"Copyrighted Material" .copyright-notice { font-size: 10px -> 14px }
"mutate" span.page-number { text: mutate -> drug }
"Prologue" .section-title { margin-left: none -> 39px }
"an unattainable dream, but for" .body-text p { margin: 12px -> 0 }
==
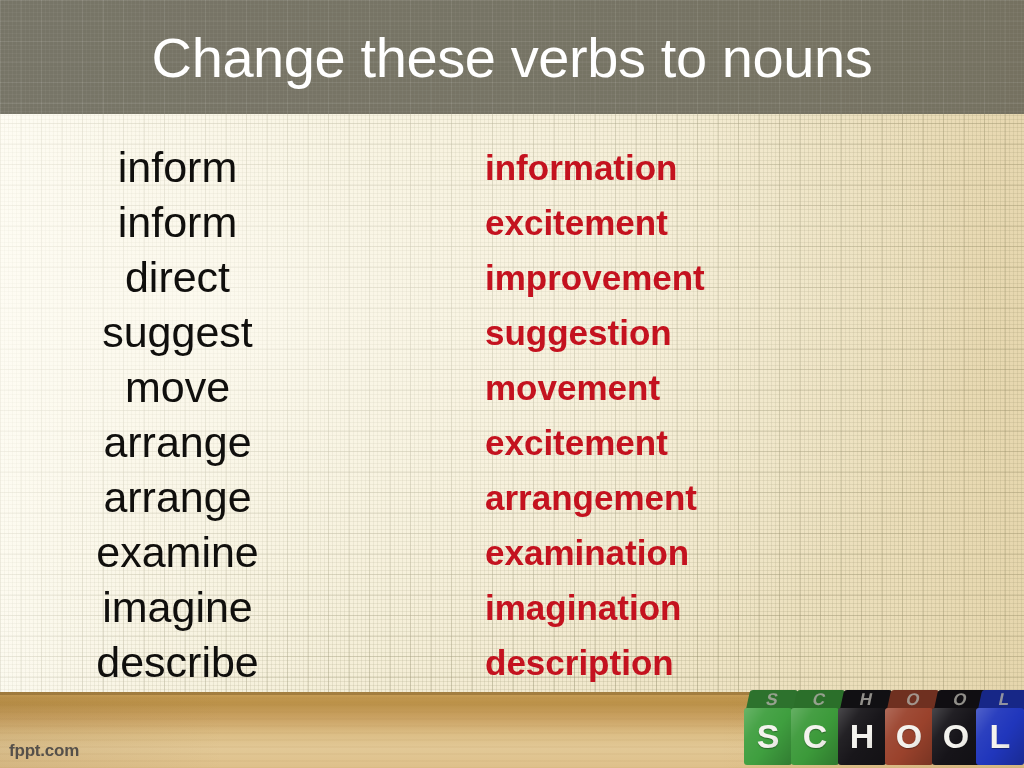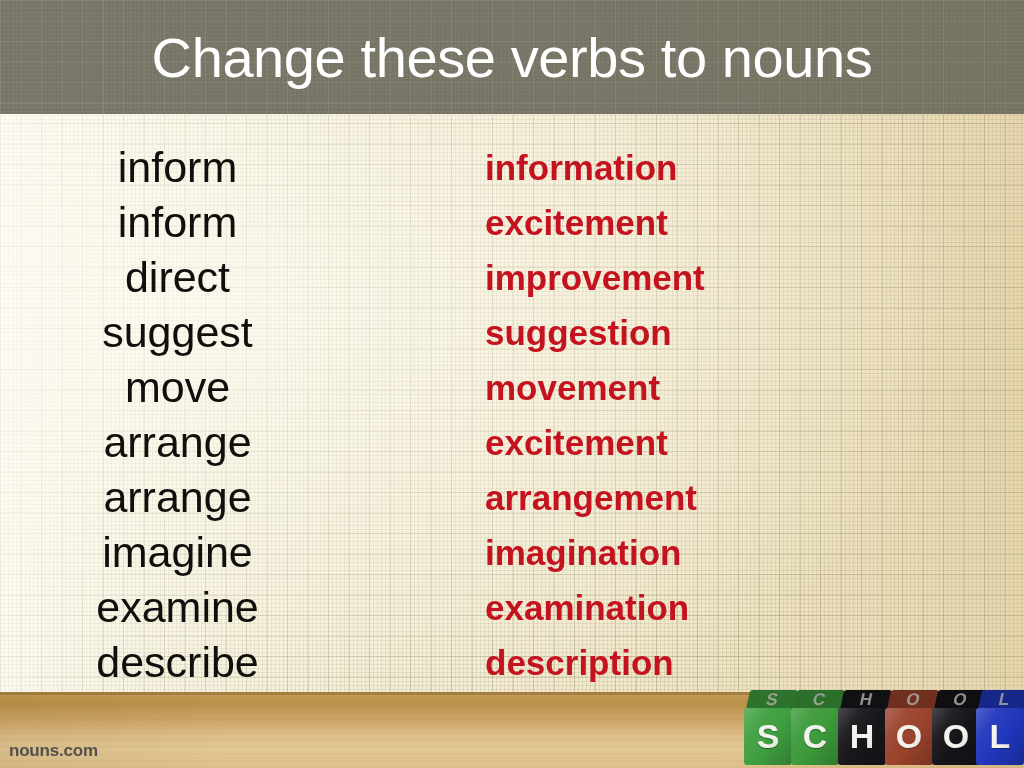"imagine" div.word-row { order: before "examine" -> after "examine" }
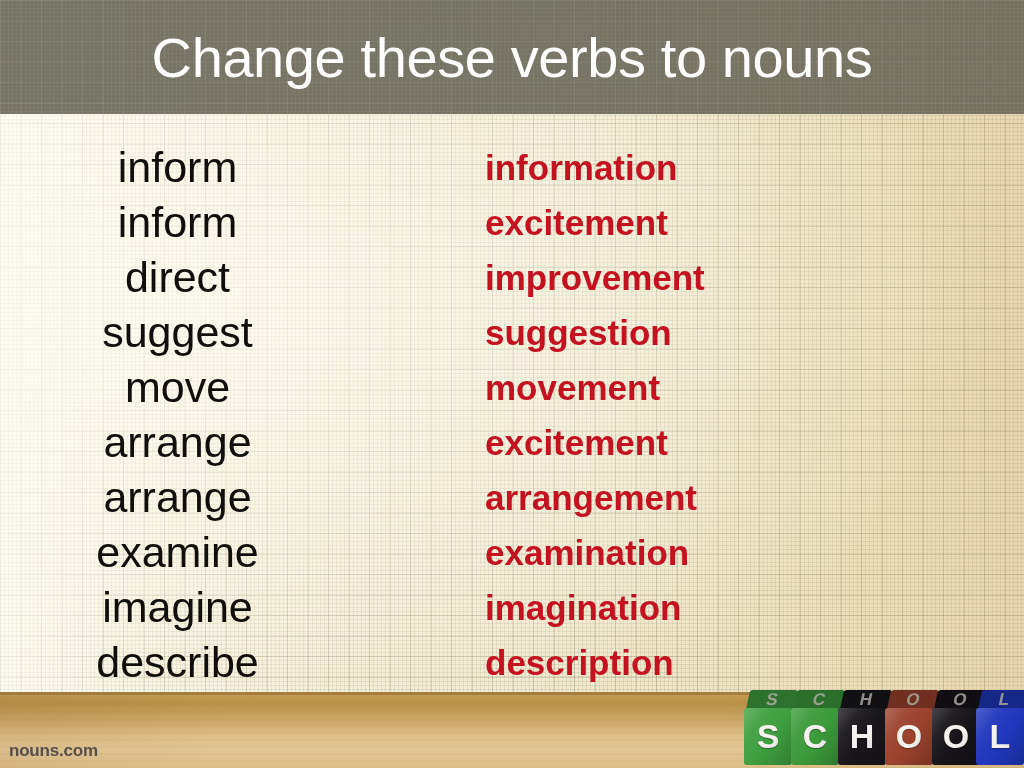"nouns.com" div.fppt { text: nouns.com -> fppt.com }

* _What is needed_: Count lines above with the word "margin". Give the number only.

* _Answer to this task_: 2